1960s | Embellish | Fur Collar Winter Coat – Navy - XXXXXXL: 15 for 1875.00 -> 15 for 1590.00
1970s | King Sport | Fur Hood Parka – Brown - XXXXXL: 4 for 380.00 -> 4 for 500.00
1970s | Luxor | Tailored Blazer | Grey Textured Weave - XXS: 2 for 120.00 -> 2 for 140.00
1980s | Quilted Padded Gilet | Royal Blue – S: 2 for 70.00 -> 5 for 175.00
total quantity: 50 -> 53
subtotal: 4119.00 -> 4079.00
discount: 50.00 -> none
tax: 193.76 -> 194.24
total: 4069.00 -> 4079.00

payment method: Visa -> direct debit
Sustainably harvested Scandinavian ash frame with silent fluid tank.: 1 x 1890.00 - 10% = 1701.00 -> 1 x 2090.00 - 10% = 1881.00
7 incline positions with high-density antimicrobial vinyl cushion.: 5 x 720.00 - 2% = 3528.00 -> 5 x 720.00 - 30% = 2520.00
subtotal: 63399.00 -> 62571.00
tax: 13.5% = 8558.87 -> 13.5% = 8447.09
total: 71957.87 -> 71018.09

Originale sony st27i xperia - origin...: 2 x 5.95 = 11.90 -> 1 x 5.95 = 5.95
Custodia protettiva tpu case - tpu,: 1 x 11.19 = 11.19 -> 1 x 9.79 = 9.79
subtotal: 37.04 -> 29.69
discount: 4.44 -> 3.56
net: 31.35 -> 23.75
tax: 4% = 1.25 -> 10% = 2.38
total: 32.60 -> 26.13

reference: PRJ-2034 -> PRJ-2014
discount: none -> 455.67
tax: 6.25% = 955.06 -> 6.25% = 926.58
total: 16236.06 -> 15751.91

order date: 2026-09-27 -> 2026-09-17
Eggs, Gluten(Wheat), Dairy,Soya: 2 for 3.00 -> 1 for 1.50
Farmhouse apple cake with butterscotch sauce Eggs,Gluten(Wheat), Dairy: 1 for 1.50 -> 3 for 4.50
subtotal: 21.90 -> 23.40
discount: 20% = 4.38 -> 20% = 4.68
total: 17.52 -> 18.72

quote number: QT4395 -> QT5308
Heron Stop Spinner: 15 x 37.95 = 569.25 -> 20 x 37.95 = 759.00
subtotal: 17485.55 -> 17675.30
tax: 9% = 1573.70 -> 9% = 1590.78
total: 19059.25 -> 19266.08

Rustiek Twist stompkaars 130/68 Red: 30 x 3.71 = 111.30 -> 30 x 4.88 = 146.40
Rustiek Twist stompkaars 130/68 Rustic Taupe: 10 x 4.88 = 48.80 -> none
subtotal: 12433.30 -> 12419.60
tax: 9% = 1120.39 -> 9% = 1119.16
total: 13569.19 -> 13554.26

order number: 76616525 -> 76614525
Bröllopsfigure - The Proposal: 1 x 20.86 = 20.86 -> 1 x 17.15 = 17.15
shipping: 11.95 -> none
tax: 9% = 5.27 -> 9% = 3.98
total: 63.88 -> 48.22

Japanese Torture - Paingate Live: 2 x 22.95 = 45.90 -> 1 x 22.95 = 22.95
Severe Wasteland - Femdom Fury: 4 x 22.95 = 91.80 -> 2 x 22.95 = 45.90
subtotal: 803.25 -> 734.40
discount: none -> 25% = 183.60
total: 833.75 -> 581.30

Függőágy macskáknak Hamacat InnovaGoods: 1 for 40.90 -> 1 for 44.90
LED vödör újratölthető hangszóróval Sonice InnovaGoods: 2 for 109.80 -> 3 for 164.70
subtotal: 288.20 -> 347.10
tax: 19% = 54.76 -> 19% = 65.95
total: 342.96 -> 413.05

++++++++++++++++++++

What needs to be done:
After locating the line containing "quote number: QT4395 -> QT5308", write out that line and all remaining lines of the records exactly, with nothing added.

Task solution:
quote number: QT4395 -> QT5308
Heron Stop Spinner: 15 x 37.95 = 569.25 -> 20 x 37.95 = 759.00
subtotal: 17485.55 -> 17675.30
tax: 9% = 1573.70 -> 9% = 1590.78
total: 19059.25 -> 19266.08

Rustiek Twist stompkaars 130/68 Red: 30 x 3.71 = 111.30 -> 30 x 4.88 = 146.40
Rustiek Twist stompkaars 130/68 Rustic Taupe: 10 x 4.88 = 48.80 -> none
subtotal: 12433.30 -> 12419.60
tax: 9% = 1120.39 -> 9% = 1119.16
total: 13569.19 -> 13554.26

order number: 76616525 -> 76614525
Bröllopsfigure - The Proposal: 1 x 20.86 = 20.86 -> 1 x 17.15 = 17.15
shipping: 11.95 -> none
tax: 9% = 5.27 -> 9% = 3.98
total: 63.88 -> 48.22

Japanese Torture - Paingate Live: 2 x 22.95 = 45.90 -> 1 x 22.95 = 22.95
Severe Wasteland - Femdom Fury: 4 x 22.95 = 91.80 -> 2 x 22.95 = 45.90
subtotal: 803.25 -> 734.40
discount: none -> 25% = 183.60
total: 833.75 -> 581.30

Függőágy macskáknak Hamacat InnovaGoods: 1 for 40.90 -> 1 for 44.90
LED vödör újratölthető hangszóróval Sonice InnovaGoods: 2 for 109.80 -> 3 for 164.70
subtotal: 288.20 -> 347.10
tax: 19% = 54.76 -> 19% = 65.95
total: 342.96 -> 413.05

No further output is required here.